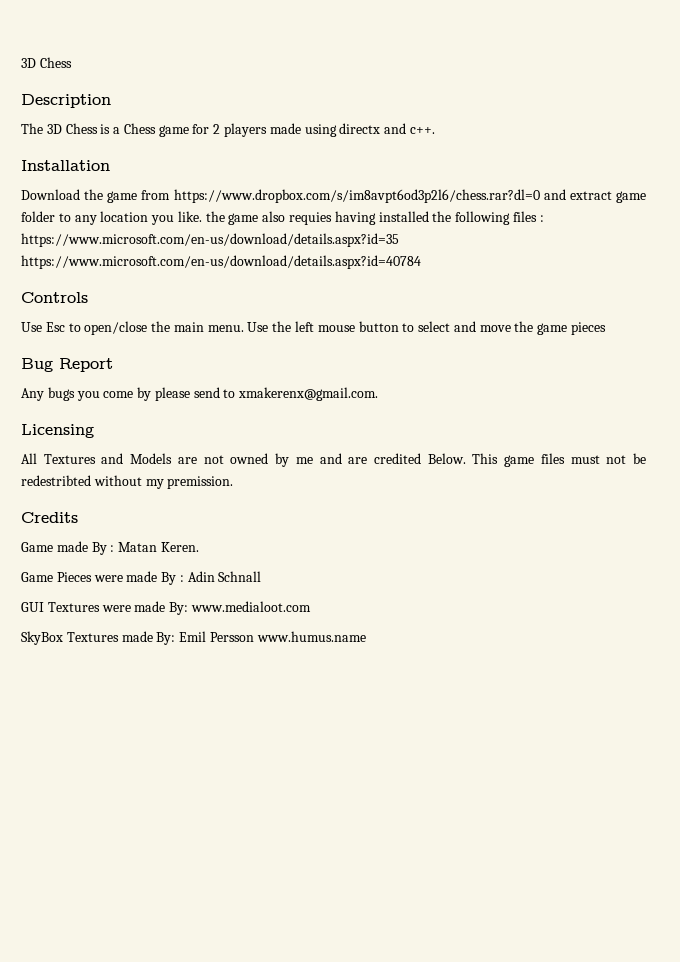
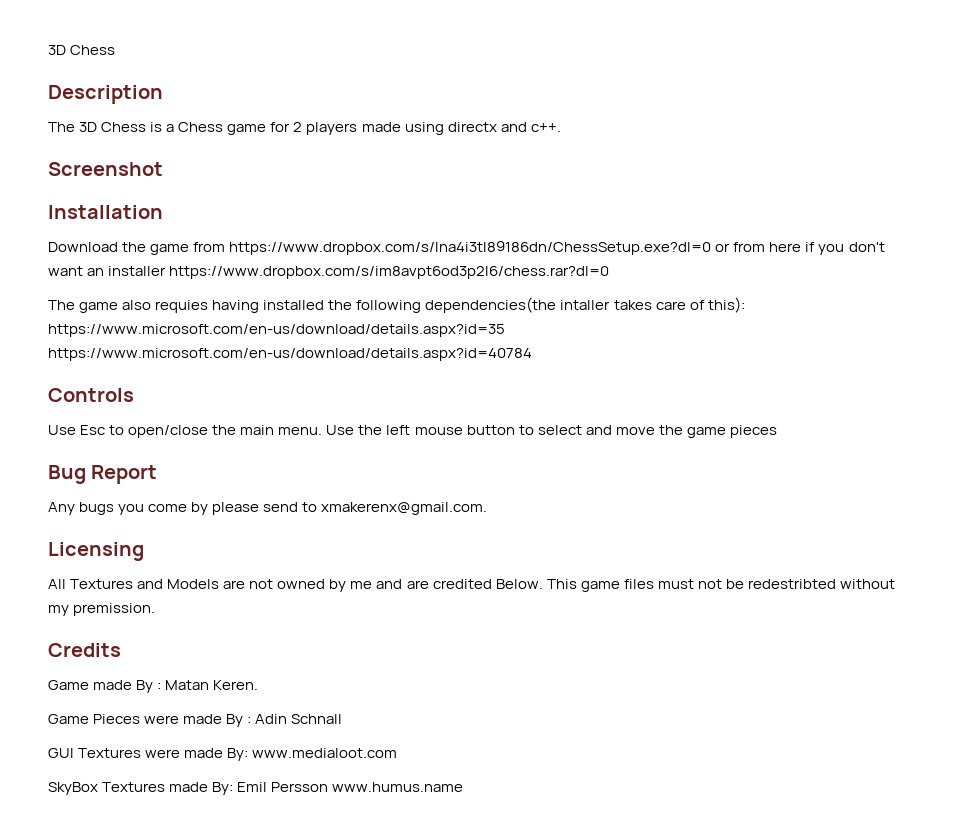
+ Screenshot
- Download the game from https://www.dropbox.com/s/im8avpt6od3p2l6/chess.rar?dl=0 and extract game folder to any location you like. the game also requies having installed the following files : https://www.microsoft.com/en-us/download/details.aspx?id=35 https://www.microsoft.com/en-us/download/details.aspx?id=40784
+ Download the game from https://www.dropbox.com/s/lna4i3tl89186dn/ChessSetup.exe?dl=0 or from here if you don't want an installer https://www.dropbox.com/s/im8avpt6od3p2l6/chess.rar?dl=0
+ The game also requies having installed the following dependencies(the intaller takes care of this): https://www.microsoft.com/en-us/download/details.aspx?id=35 https://www.microsoft.com/en-us/download/details.aspx?id=40784

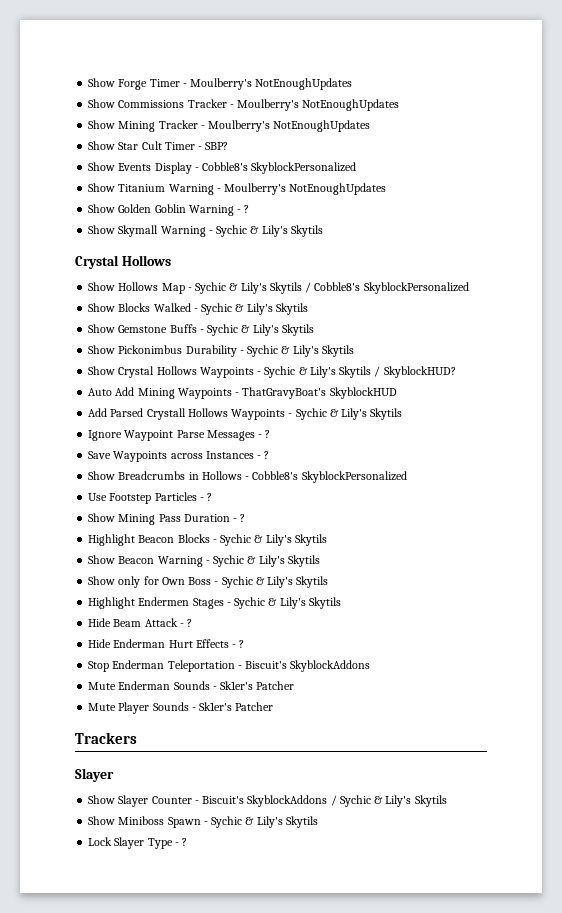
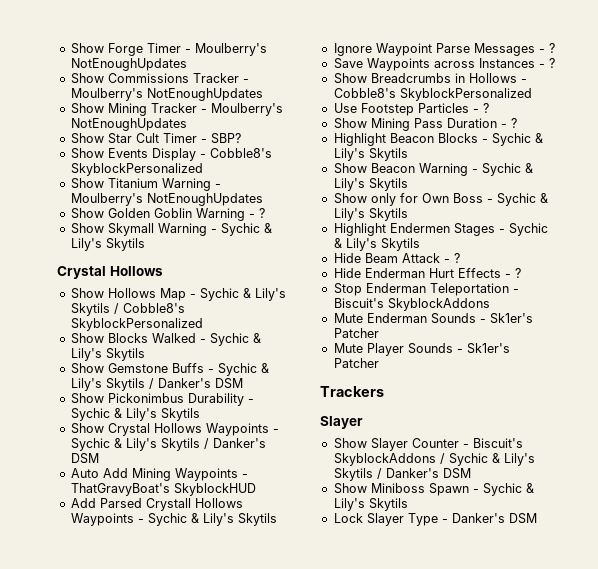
- Show Gemstone Buffs - Sychic & Lily's Skytils
+ Show Gemstone Buffs - Sychic & Lily's Skytils / Danker's DSM
- Show Crystal Hollows Waypoints - Sychic & Lily's Skytils / SkyblockHUD?
+ Show Crystal Hollows Waypoints - Sychic & Lily's Skytils / Danker's DSM
- Show Slayer Counter - Biscuit's SkyblockAddons / Sychic & Lily's Skytils
+ Show Slayer Counter - Biscuit's SkyblockAddons / Sychic & Lily's Skytils / Danker's DSM
- Lock Slayer Type - ?
+ Lock Slayer Type - Danker's DSM

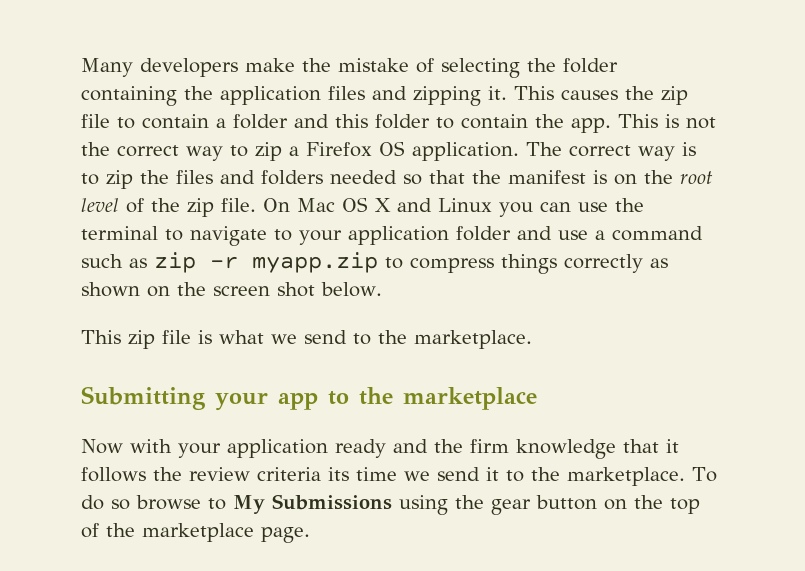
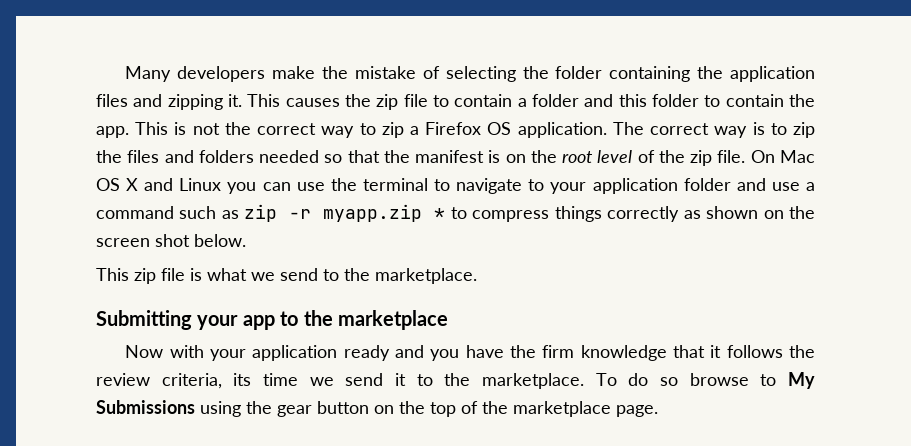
- On Mac OS X and Linux you can use the terminal to navigate to your application folder and use a command such as zip -r myapp.zip to compress things correctly as shown on the screen shot below.
+ On Mac OS X and Linux you can use the terminal to navigate to your application folder and use a command such as zip -r myapp.zip * to compress things correctly as shown on the screen shot below.
- Now with your application ready and the firm knowledge that it follows the review criteria its time we send it to the marketplace.
+ Now with your application ready and you have the firm knowledge that it follows the review criteria, its time we send it to the marketplace.

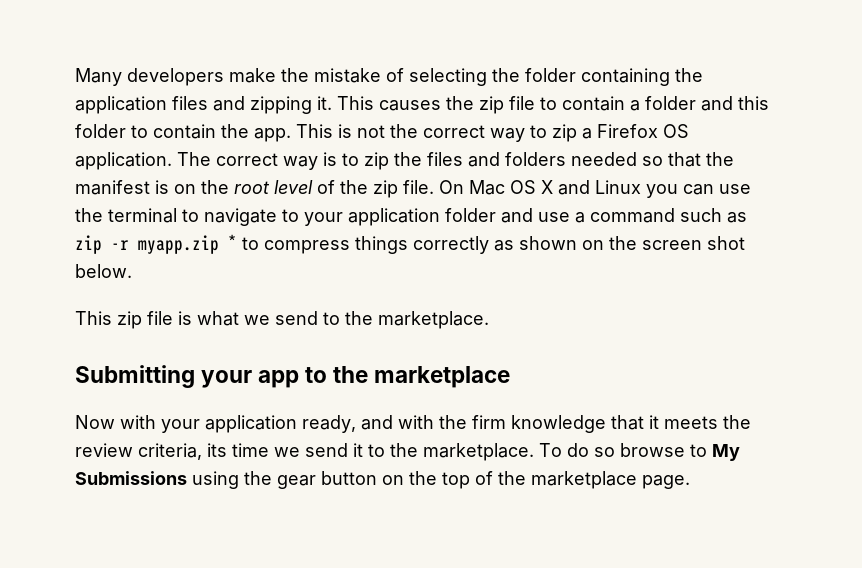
- Now with your application ready and you have the firm knowledge that it follows the review criteria, its time we send it to the marketplace.
+ Now with your application ready, and with the firm knowledge that it meets the review criteria, its time we send it to the marketplace.

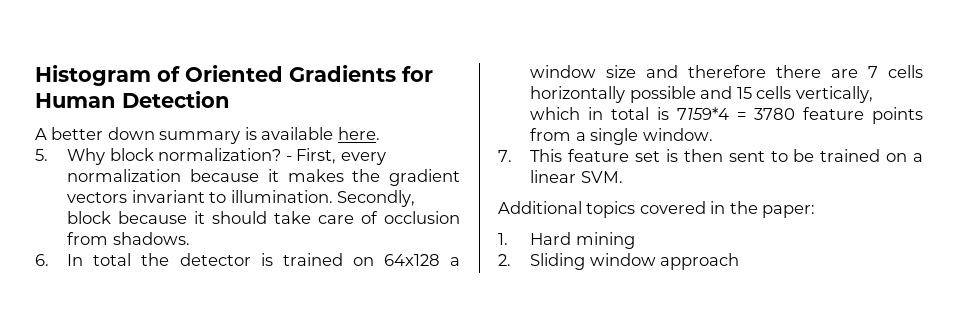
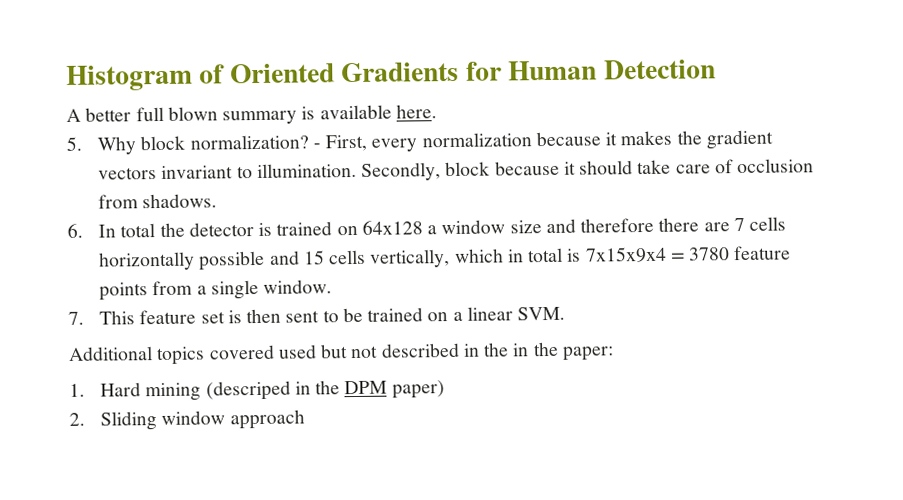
- A better down summary is available here.
+ A better full blown summary is available here.
- 6. In total the detector is trained on 64x128 a window size and therefore there are 7 cells horizontally possible and 15 cells vertically, which in total is 7159*4 = 3780 feature points from a single window.
+ 6. In total the detector is trained on 64x128 a window size and therefore there are 7 cells horizontally possible and 15 cells vertically, which in total is 7x15x9x4 = 3780 feature points from a single window.
- Additional topics covered in the paper:
+ Additional topics covered used but not described in the in the paper:
- 1. Hard mining
+ 1. Hard mining (descriped in the DPM paper)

------

▸ **Problem statement**
Exactly as written, restate the lines above from the opening line through the one holding "- Show Gemstone", omitting the pictures.

▸ **Answer space**
+ Screenshot
- Download the game from https://www.dropbox.com/s/im8avpt6od3p2l6/chess.rar?dl=0 and extract game folder to any location you like. the game also requies having installed the following files : https://www.microsoft.com/en-us/download/details.aspx?id=35 https://www.microsoft.com/en-us/download/details.aspx?id=40784
+ Download the game from https://www.dropbox.com/s/lna4i3tl89186dn/ChessSetup.exe?dl=0 or from here if you don't want an installer https://www.dropbox.com/s/im8avpt6od3p2l6/chess.rar?dl=0
+ The game also requies having installed the following dependencies(the intaller takes care of this): https://www.microsoft.com/en-us/download/details.aspx?id=35 https://www.microsoft.com/en-us/download/details.aspx?id=40784

- Show Gemstone Buffs - Sychic & Lily's Skytils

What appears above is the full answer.